Our research objective is to develop and apply innovative techniques for elucidating the kinetics and mechanisms of xenobiotic metabolism, and apply these techniques to the understanding and modeling of chemical exposure for informing human health and ecological risk assessment.
An important component of assessing risk is defining the exposure of a chemical stressor to a target organism. Often the chemical stressor is assumed to be a single compound even when it is comprised of different stereoisomers (e.g., pyrethroids and 1,2,4-triazole fungicides), which possess different physical, chemical and toxicological properties. Additional uncertainties in exposure assessment arise when the chemical undergoes transformation inside the organism, especially when the transformation is organ, species, and/or gender specific. Thus, a “simple” exposure scenario of a single chemical may ultimately involve multiple stressors (i.e., stereoisomers and metabolites) resulting in multiple internal exposures.
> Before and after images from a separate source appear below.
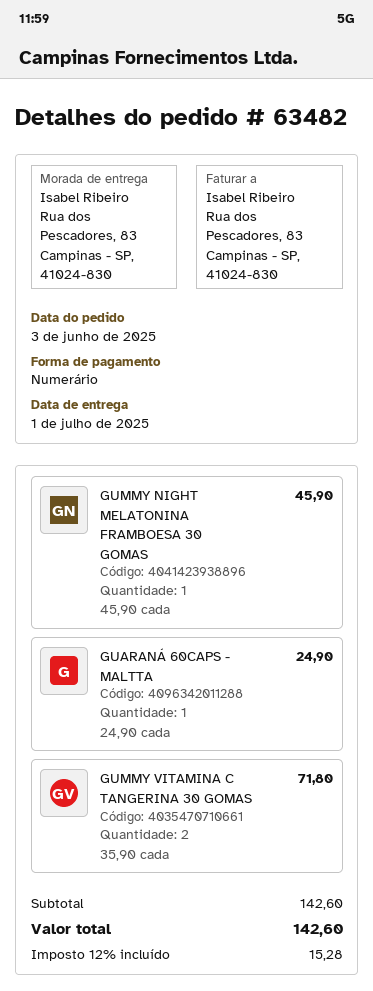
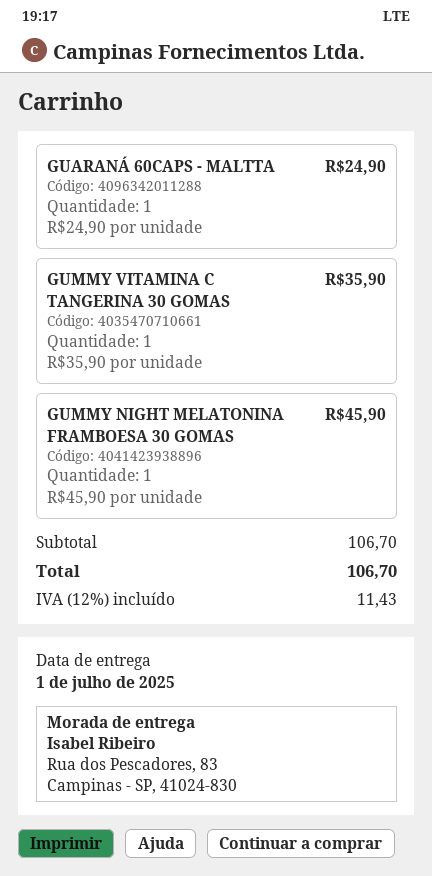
GUMMY VITAMINA C TANGERINA 30 GOMAS: 2 x 35.90 = 71.80 -> 1 x 35.90 = 35.90
subtotal: 142.60 -> 106.70
tax: 12% = 15.28 -> 12% = 11.43
total: 142.60 -> 106.70

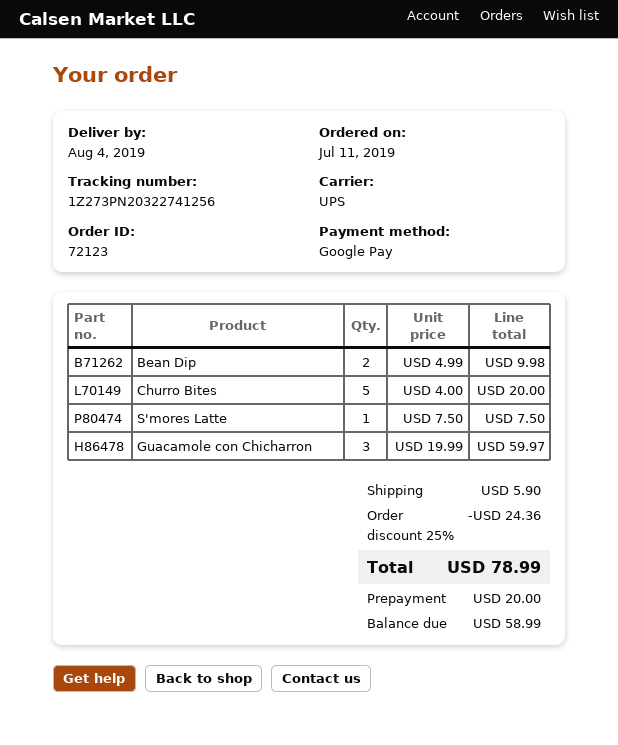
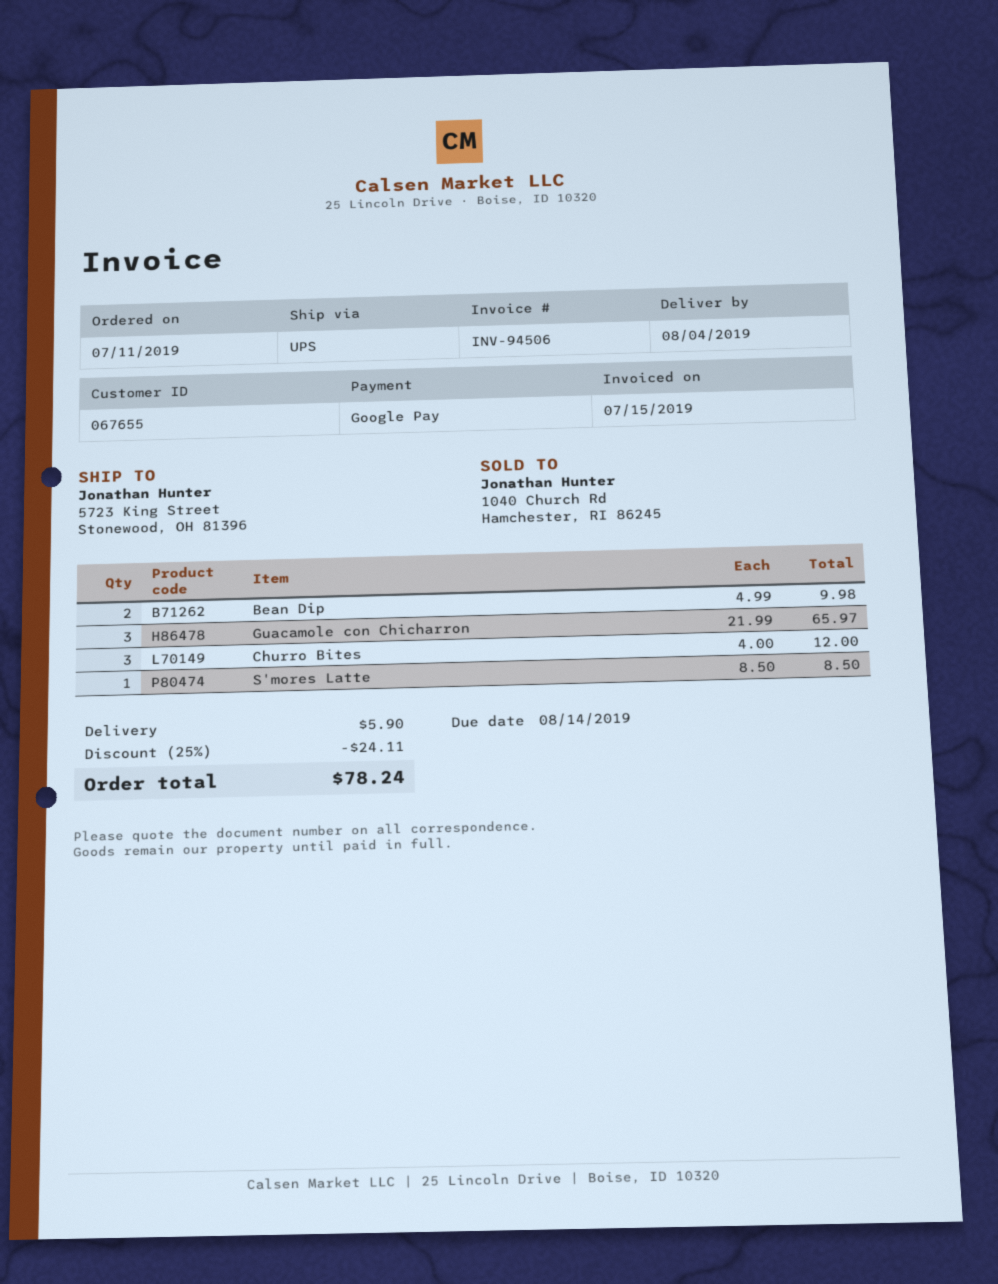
Churro Bites: 5 x 4.00 = 20.00 -> 3 x 4.00 = 12.00
S'mores Latte: 1 x 7.50 = 7.50 -> 1 x 8.50 = 8.50
Guacamole con Chicharron: 3 x 19.99 = 59.97 -> 3 x 21.99 = 65.97
discount: 25% = 24.36 -> 25% = 24.11
total: 78.99 -> 78.24

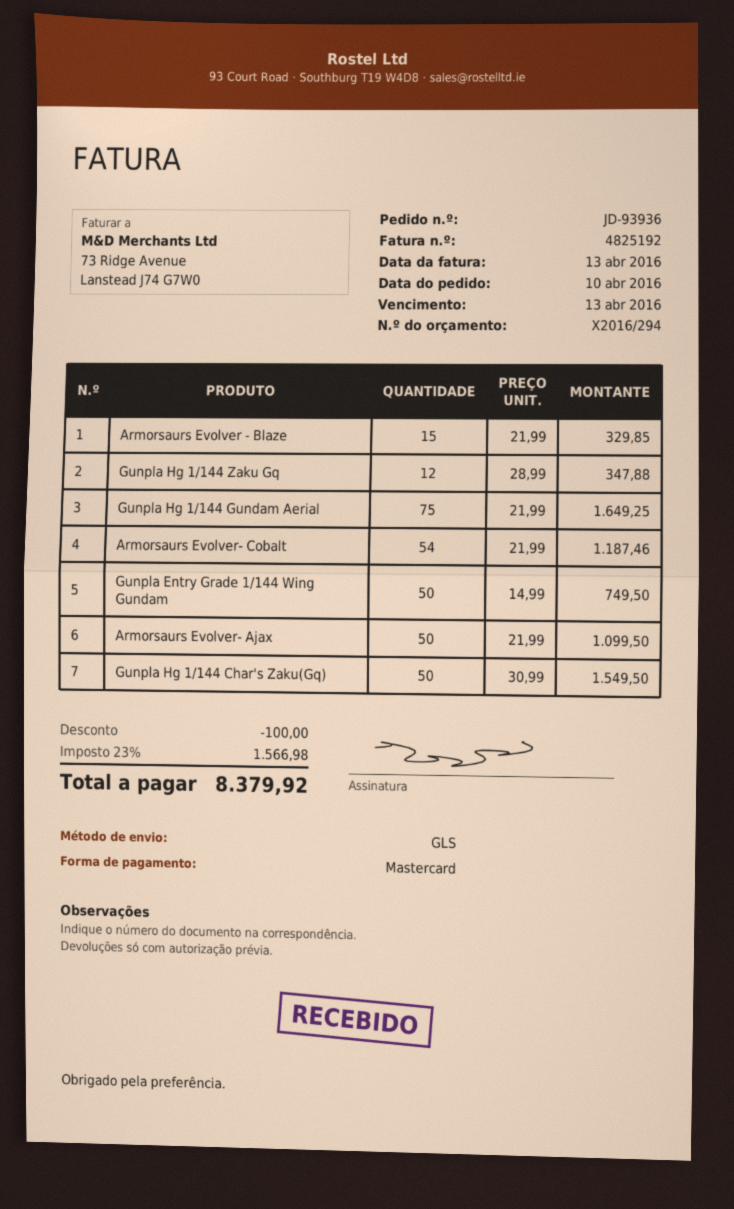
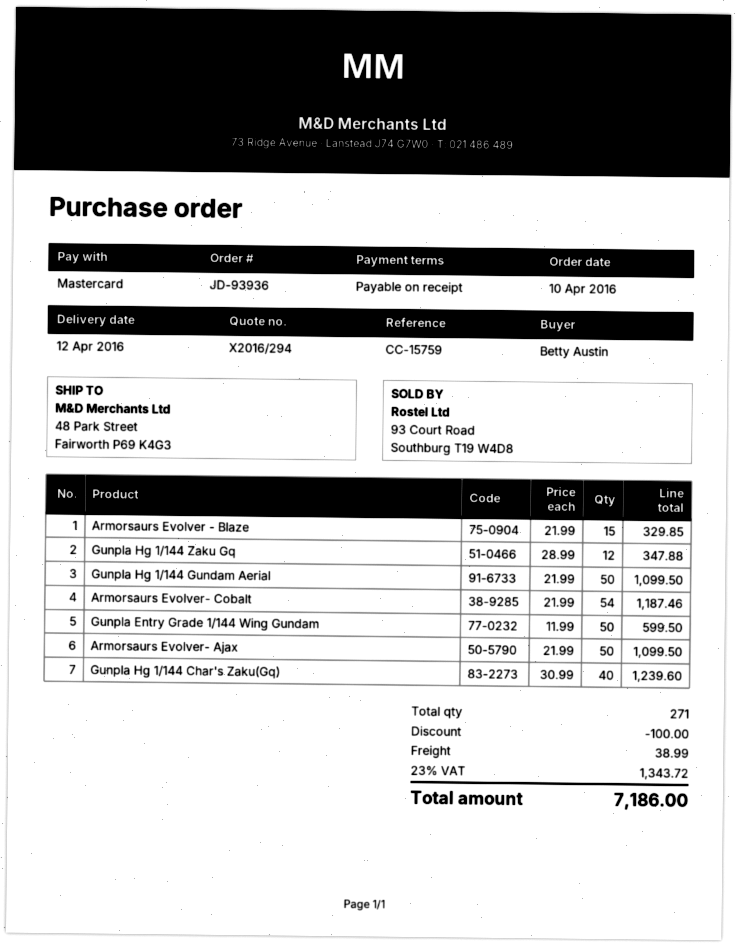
Gunpla Hg 1/144 Gundam Aerial: 75 x 21.99 = 1649.25 -> 50 x 21.99 = 1099.50
Gunpla Entry Grade 1/144 Wing Gundam: 50 x 14.99 = 749.50 -> 50 x 11.99 = 599.50
Gunpla Hg 1/144 Char's Zaku(Gq): 50 x 30.99 = 1549.50 -> 40 x 30.99 = 1239.60
shipping: none -> 38.99
tax: 23% = 1566.98 -> 23% = 1343.72
total: 8379.92 -> 7186.00

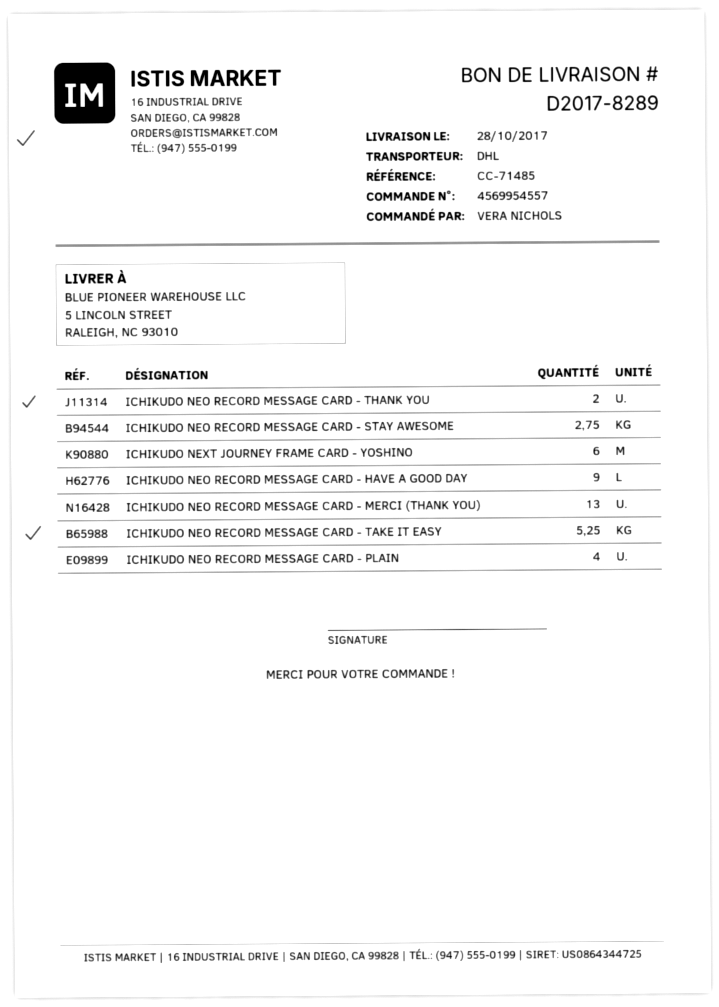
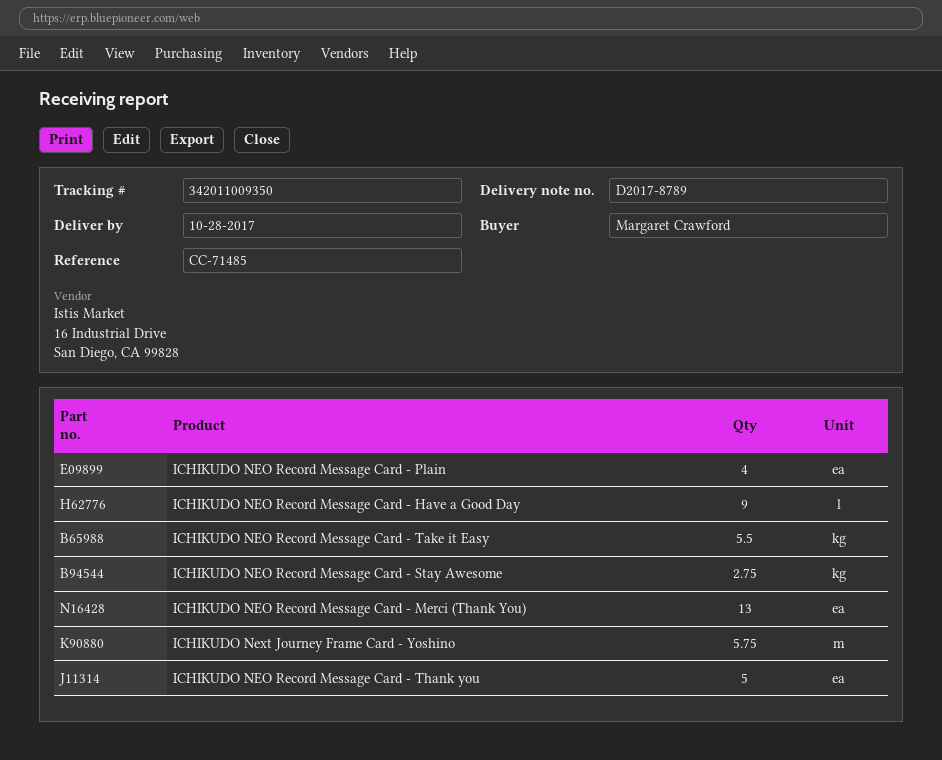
delivery note number: D2017-8289 -> D2017-8789
ordered by: VERA NICHOLS -> Margaret Crawford
ICHIKUDO NEO RECORD MESSAGE CARD - THANK YOU: 2 -> 5
ICHIKUDO NEXT JOURNEY FRAME CARD - YOSHINO: 6 -> 5.75
ICHIKUDO NEO RECORD MESSAGE CARD - TAKE IT EASY: 5.25 -> 5.5

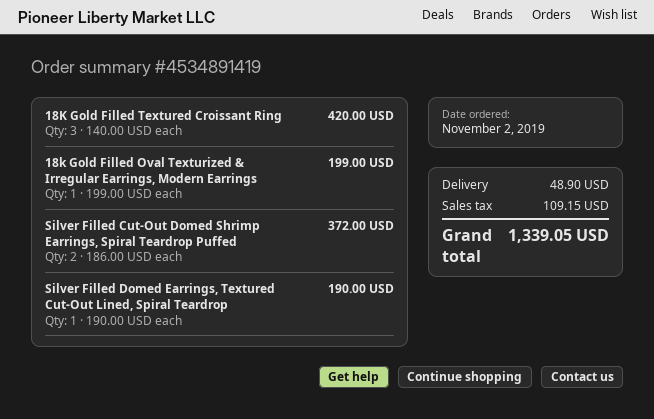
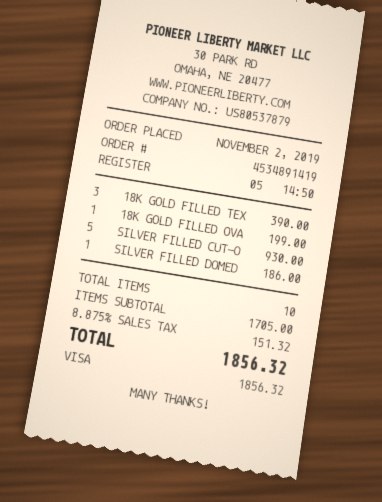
18K Gold Filled Textured Croissant Ring: 3 for 420.00 -> 3 for 390.00
Silver Filled Cut-Out Domed Shrimp Earrings, Spiral Teardrop Puffed: 2 for 372.00 -> 5 for 930.00
Silver Filled Domed Earrings, Textured Cut-Out Lined, Spiral Teardrop: 1 for 190.00 -> 1 for 186.00
shipping: 48.90 -> none
tax: 109.15 -> 151.32
total: 1339.05 -> 1856.32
Our research focuses on defining the internal exposure of chemical stressors in organisms. We utilize in vitro and in vivo metabolism assays, specific enzyme inhibitors, purified enzymes, and molecular docking to elucidate the kinetics and mechanisms of xenobiotic metabolism to deconvolute simple exposure scenarios. For example, we have shown that the exposure of triadimefon to liver microsomes from eight vertebrate species resulted in the formation of triadimenol in all cases; however, the exposure scenario is actually more complex. Triadimefon metabolism occurs via the reduction of a prochiral carbonyl that yields a unique set of four triadimenol stereoisomers for each species. The stereoisomers have different toxicities and degrees of binding with endogenous receptors (e.g., enzymes involved in steroidogenesis and nuclear receptors), which could impact the mode-of-action of triadimefon. The implications of this for risk assessment are worth considering because triadimefon exposure to human liver microsomes produces a significantly higher percentage of the more toxic stereoisomers than rat (i.e., rat results extrapolated to human may underpredict risk). Examples of the (1) stereoselective and gender specific metabolism of 1,2,4-traizole fungicides, (2) organ and species specific metabolism of bisphenol A, and (3) stereoselective metabolism of pyrethroids for use in exposure reconstruction will also be presented.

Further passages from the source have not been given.